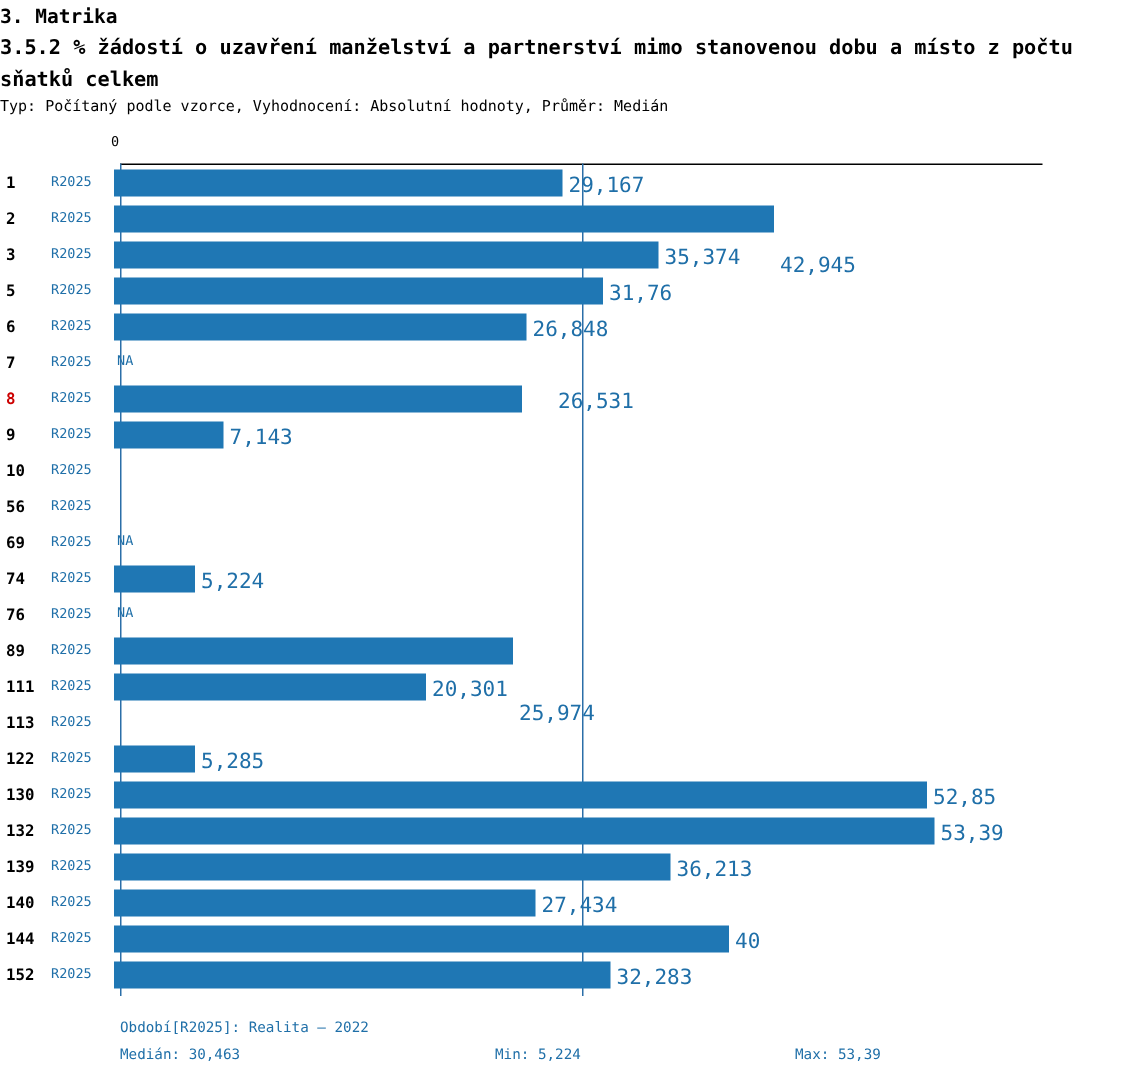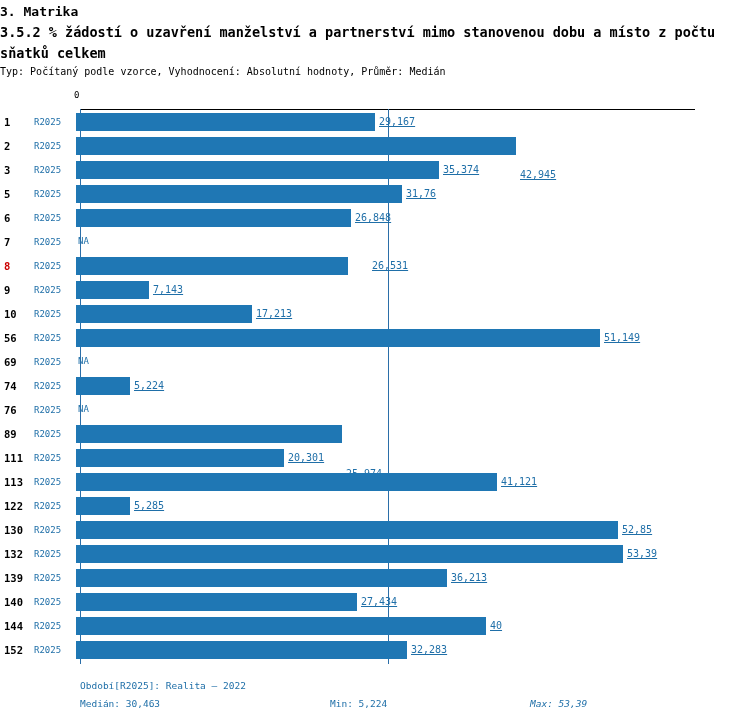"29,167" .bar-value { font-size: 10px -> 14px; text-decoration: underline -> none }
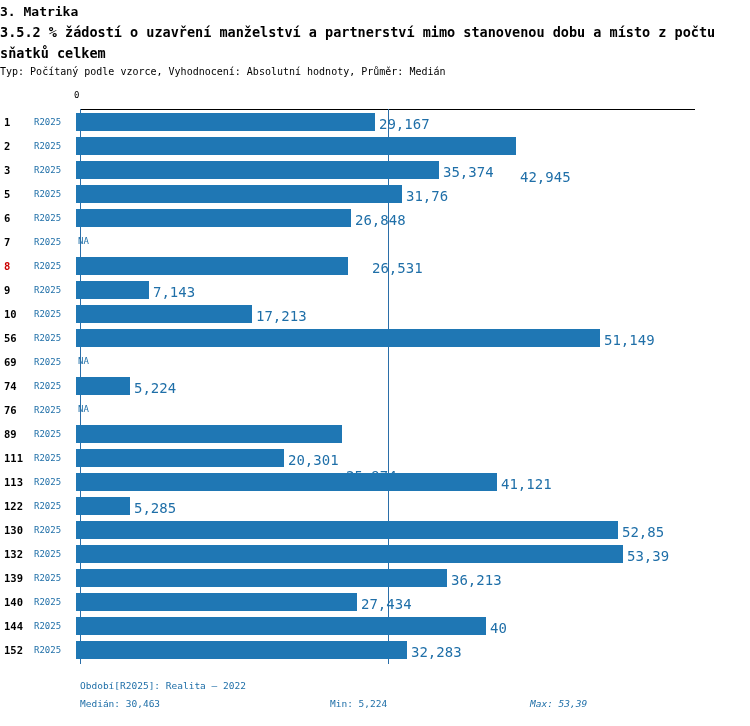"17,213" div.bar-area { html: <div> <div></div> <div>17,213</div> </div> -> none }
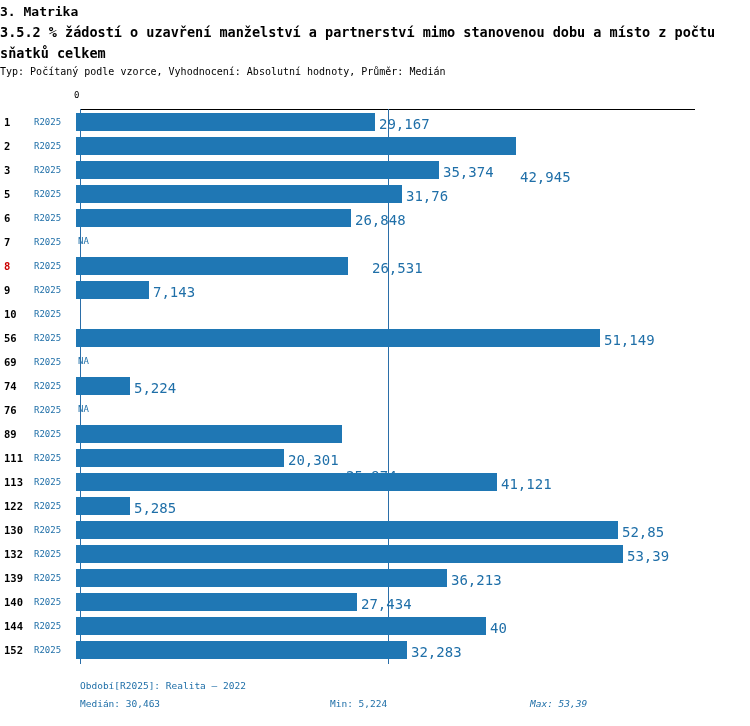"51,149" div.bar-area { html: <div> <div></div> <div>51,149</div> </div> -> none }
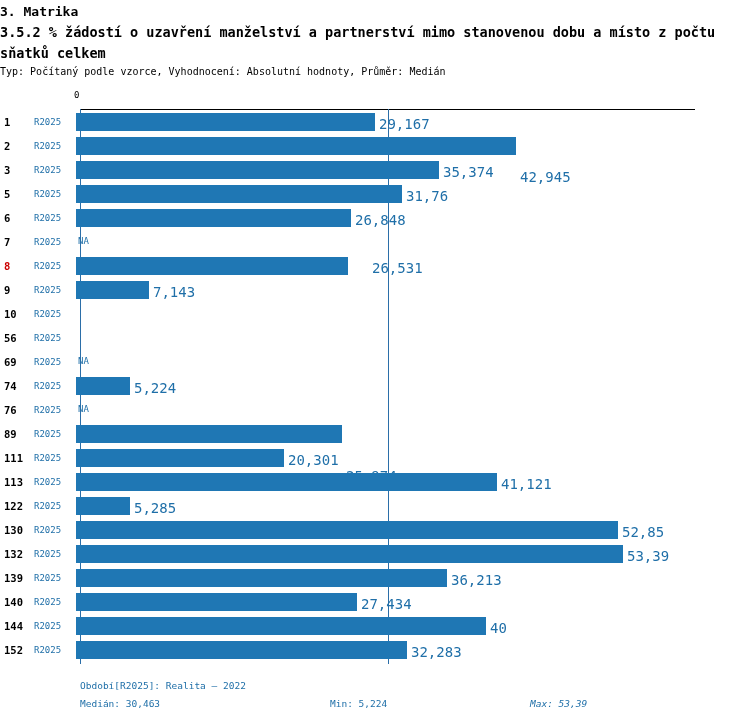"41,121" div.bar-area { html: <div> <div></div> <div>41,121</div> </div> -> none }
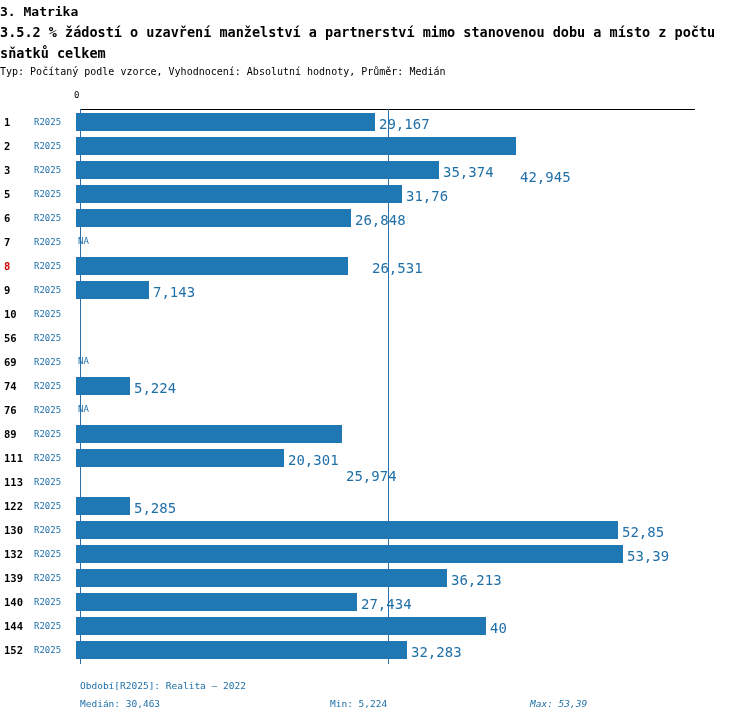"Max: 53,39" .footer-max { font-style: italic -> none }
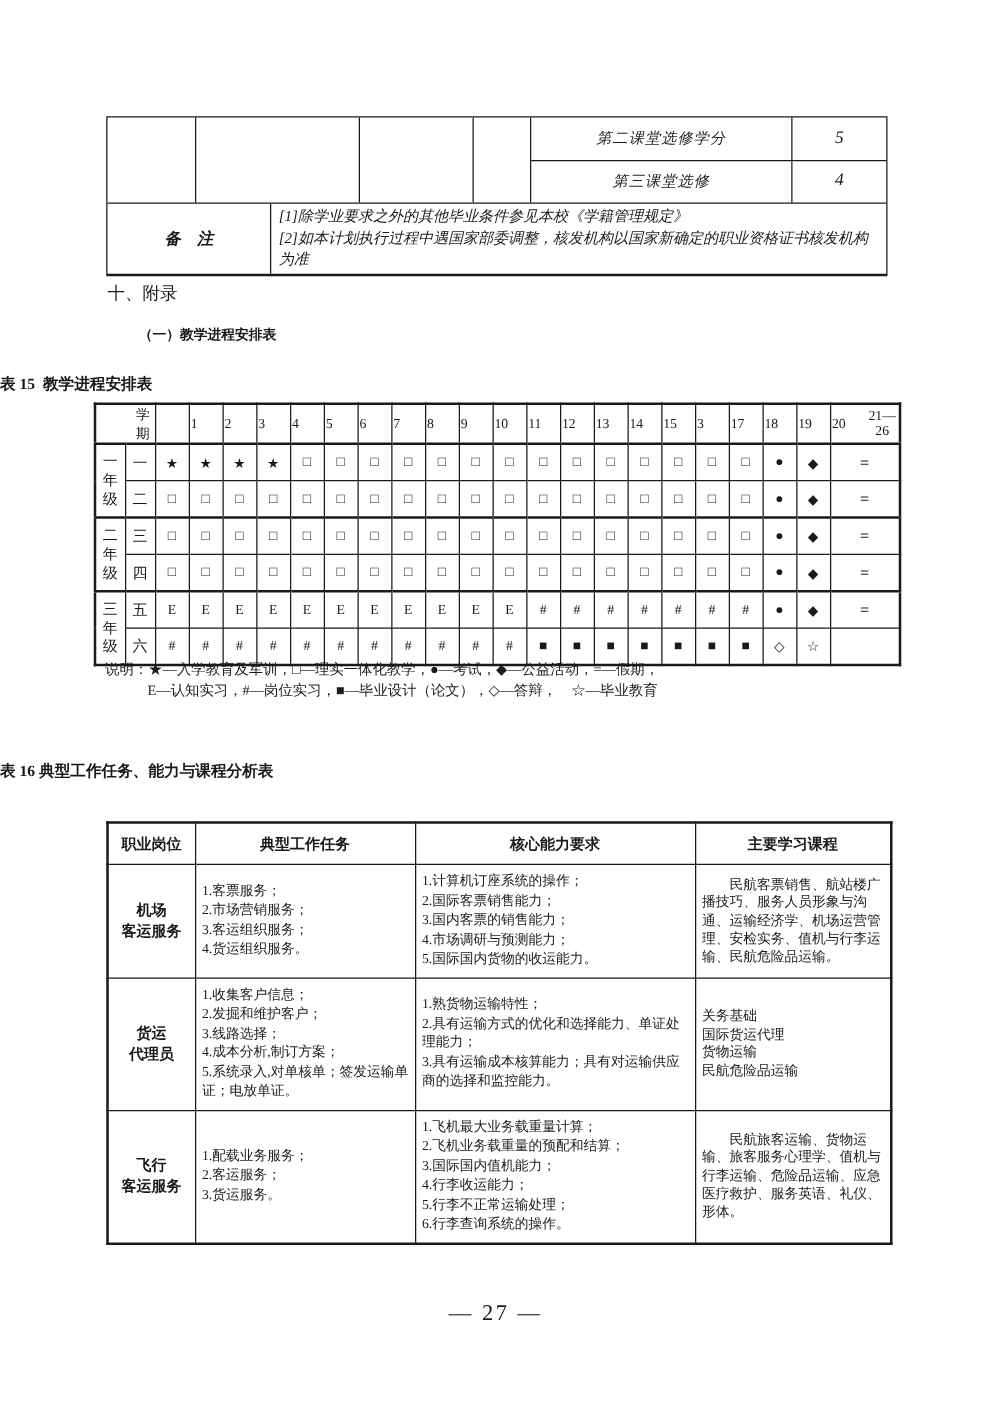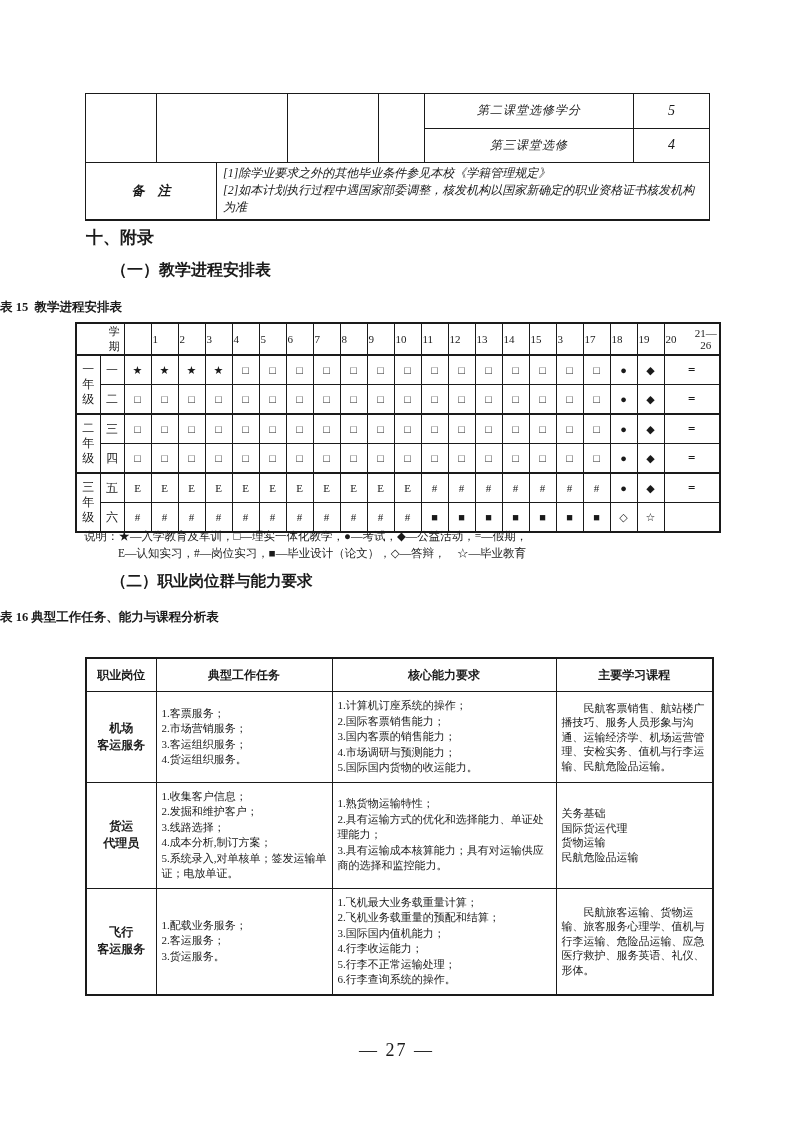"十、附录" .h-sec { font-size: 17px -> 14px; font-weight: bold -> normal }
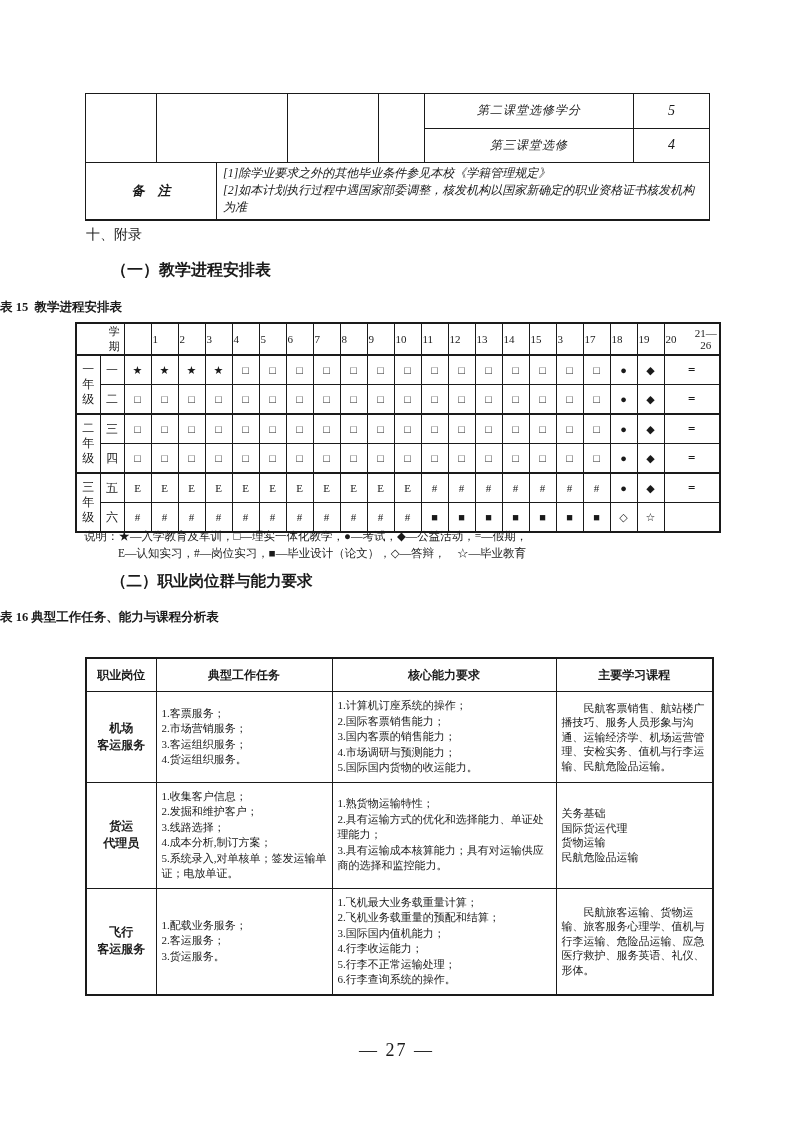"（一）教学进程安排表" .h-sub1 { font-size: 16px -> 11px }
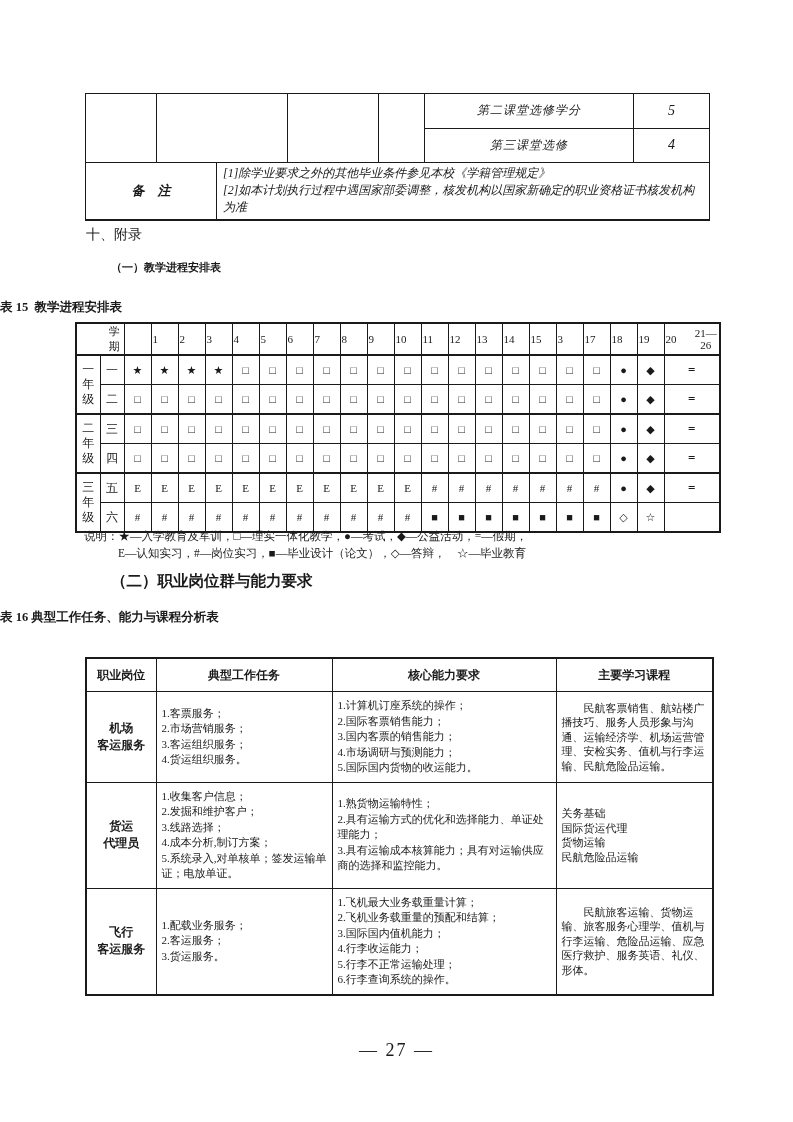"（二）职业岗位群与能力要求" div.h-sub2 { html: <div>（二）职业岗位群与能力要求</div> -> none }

= = = = =

- Task objective
Output the listing above in full, exactly. No images.

- Solution to the problem
"29,167" .bar-value { font-size: 10px -> 14px; text-decoration: underline -> none }
"17,213" div.bar-area { html: <div> <div></div> <div>17,213</div> </div> -> none }
"51,149" div.bar-area { html: <div> <div></div> <div>51,149</div> </div> -> none }
"41,121" div.bar-area { html: <div> <div></div> <div>41,121</div> </div> -> none }
"Max: 53,39" .footer-max { font-style: italic -> none }
"十、附录" .h-sec { font-size: 17px -> 14px; font-weight: bold -> normal }
"（一）教学进程安排表" .h-sub1 { font-size: 16px -> 11px }
"（二）职业岗位群与能力要求" div.h-sub2 { html: <div>（二）职业岗位群与能力要求</div> -> none }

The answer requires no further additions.